If the flooring is wooden and the unit going against a wall....

Pull back carpet, lift floor boards, use building blocks as sub floor plates, and brick on those to support every joist under the tank foot print.

So say you have five joists, each ends up with blocks covering as floor plates (blocks are 16") and then bricks as supports between joist and building block.

Thus when the floor boards are put back and the tank fitted the weight is supported by the new structures created under the joist.

If the tank is on legs rather than a frame that smoothes out point pressure. I'd fit some meaty ply wood as a one piece plate instead of the floor boards under the tank area. This will help distribute the load much more evenly across the tank / floor foot print.
 
Well thanks for the quality of the detail give. :rolleyes:

If the flooring is wooden and the unit going against a wall....

Pull back carpet, lift floor boards, use building blocks as sub floor plates, and brick on those to support every joist under the tank foot print.

So say you have five joists, each ends up with blocks covering as floor plates (blocks are 16") and then bricks as supports between joist and building block.

Thus when the floor boards are put back and the tank fitted the weight is supported by the new structures created under the joist.

If the tank is on legs rather than a frame that smoothes out point pressure. I'd fit some meaty ply wood as a one piece plate instead of the floor boards under the tank area. This will help distribute the load much more evenly across the tank / floor foot print.

Won't that only work DOWNstairs though?

W.
 
Whether or not the joists will support the load actually depends on how highly stressed they are at the moment, and how highly stressed they will be with the tank in position.
How highly stressed they are at the moment depends on the current span, joist centres, and joist size.
If there is some spare capacity in the joists, then putting the tank close to the ends of the joists is less likely to overstress them.

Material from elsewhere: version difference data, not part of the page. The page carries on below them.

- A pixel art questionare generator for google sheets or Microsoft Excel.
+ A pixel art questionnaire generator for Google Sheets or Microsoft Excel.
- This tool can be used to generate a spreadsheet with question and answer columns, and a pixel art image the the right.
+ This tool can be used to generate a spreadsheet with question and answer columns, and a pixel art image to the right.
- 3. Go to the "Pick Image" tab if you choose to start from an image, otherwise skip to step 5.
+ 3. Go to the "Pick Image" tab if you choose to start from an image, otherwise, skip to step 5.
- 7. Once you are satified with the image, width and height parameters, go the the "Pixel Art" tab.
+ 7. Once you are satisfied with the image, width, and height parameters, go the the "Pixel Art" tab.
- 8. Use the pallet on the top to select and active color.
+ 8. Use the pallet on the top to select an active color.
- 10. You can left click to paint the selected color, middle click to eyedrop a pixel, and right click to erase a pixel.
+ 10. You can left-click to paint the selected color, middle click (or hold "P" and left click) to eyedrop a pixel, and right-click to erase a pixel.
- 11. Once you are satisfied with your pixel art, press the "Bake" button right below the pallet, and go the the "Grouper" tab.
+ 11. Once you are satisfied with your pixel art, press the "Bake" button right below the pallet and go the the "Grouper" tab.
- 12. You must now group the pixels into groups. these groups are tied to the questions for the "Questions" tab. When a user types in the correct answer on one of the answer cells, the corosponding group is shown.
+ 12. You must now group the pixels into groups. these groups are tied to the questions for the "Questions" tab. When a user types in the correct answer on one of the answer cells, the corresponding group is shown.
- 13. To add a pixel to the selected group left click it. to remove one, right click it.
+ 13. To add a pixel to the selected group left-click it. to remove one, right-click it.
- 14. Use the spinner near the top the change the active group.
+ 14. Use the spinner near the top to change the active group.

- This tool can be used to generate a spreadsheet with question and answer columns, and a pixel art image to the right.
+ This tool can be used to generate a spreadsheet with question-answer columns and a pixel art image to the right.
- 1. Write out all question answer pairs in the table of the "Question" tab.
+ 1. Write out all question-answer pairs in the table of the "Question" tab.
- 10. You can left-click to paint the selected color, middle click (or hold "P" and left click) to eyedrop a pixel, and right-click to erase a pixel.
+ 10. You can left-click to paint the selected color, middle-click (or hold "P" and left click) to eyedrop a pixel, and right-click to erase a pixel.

Deflection should also be a consideration, and again, the closer the tank is to the end of the joists, the less effect it will have.

Provide the information and I will be able to give you a good idea as to whether it will be possible.
 
Well thanks for the quality of the detail give. :rolleyes:

If the flooring is wooden and the unit going against a wall....

Pull back carpet, lift floor boards, use building blocks as sub floor plates, and brick on those to support every joist under the tank foot print.

So say you have five joists, each ends up with blocks covering as floor plates (blocks are 16") and then bricks as supports between joist and building block.

Thus when the floor boards are put back and the tank fitted the weight is supported by the new structures created under the joist.

If the tank is on legs rather than a frame that smoothes out point pressure. I'd fit some meaty ply wood as a one piece plate instead of the floor boards under the tank area. This will help distribute the load much more evenly across the tank / floor foot print.

Won't that only work DOWNstairs though?



W.
:oops: :oops:

Sorry, should have picked that up about being on the 1st floor!